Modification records
------------------------
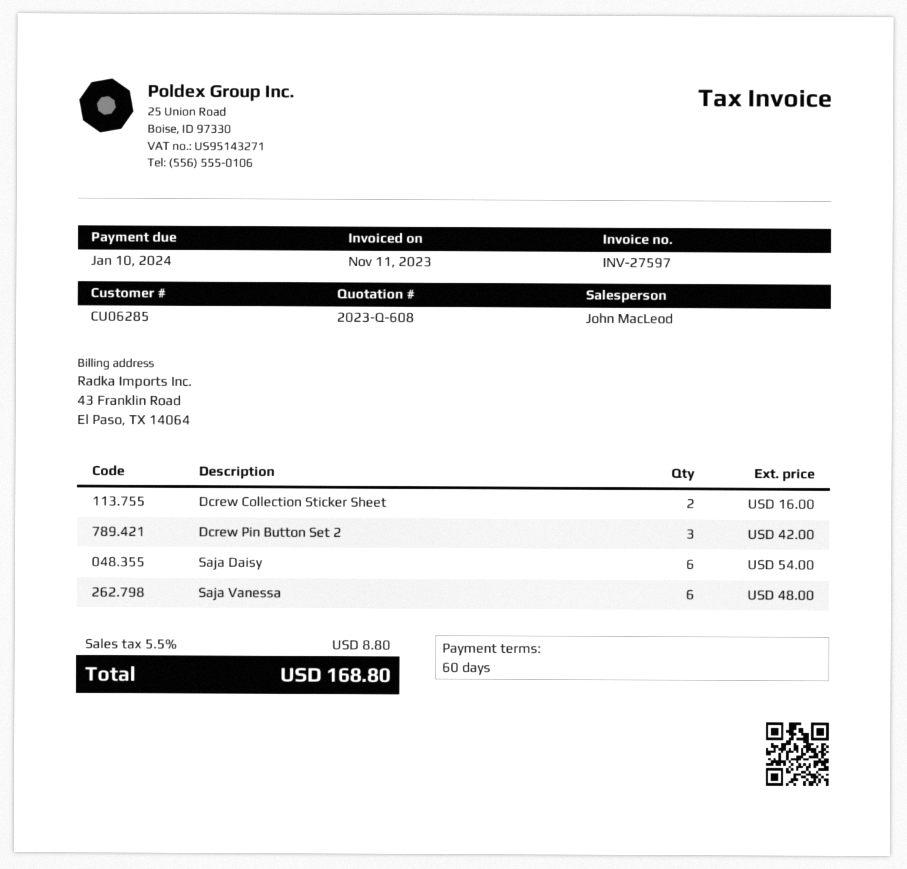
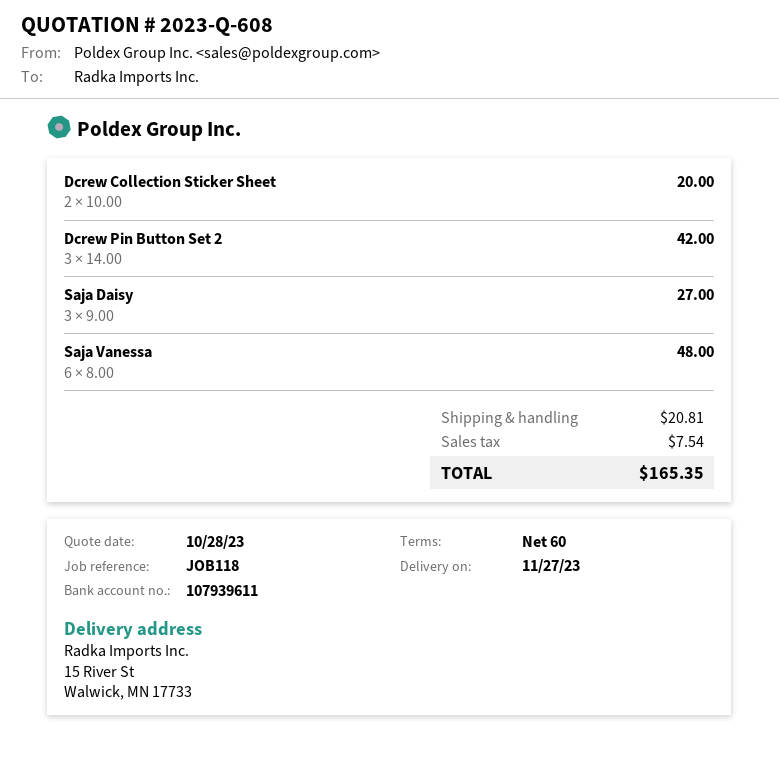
Dcrew Collection Sticker Sheet: 2 for 16.00 -> 2 for 20.00
Saja Daisy: 6 for 54.00 -> 3 for 27.00
shipping: none -> 20.81
tax: 8.80 -> 7.54
total: 168.80 -> 165.35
------------------------
THE PROBLEM: What is wanted is the line containing "shipping: none -> 20.81" and every line after it through the last line of the entries, printed exactly.

EXERCISE SOLUTION:
shipping: none -> 20.81
tax: 8.80 -> 7.54
total: 168.80 -> 165.35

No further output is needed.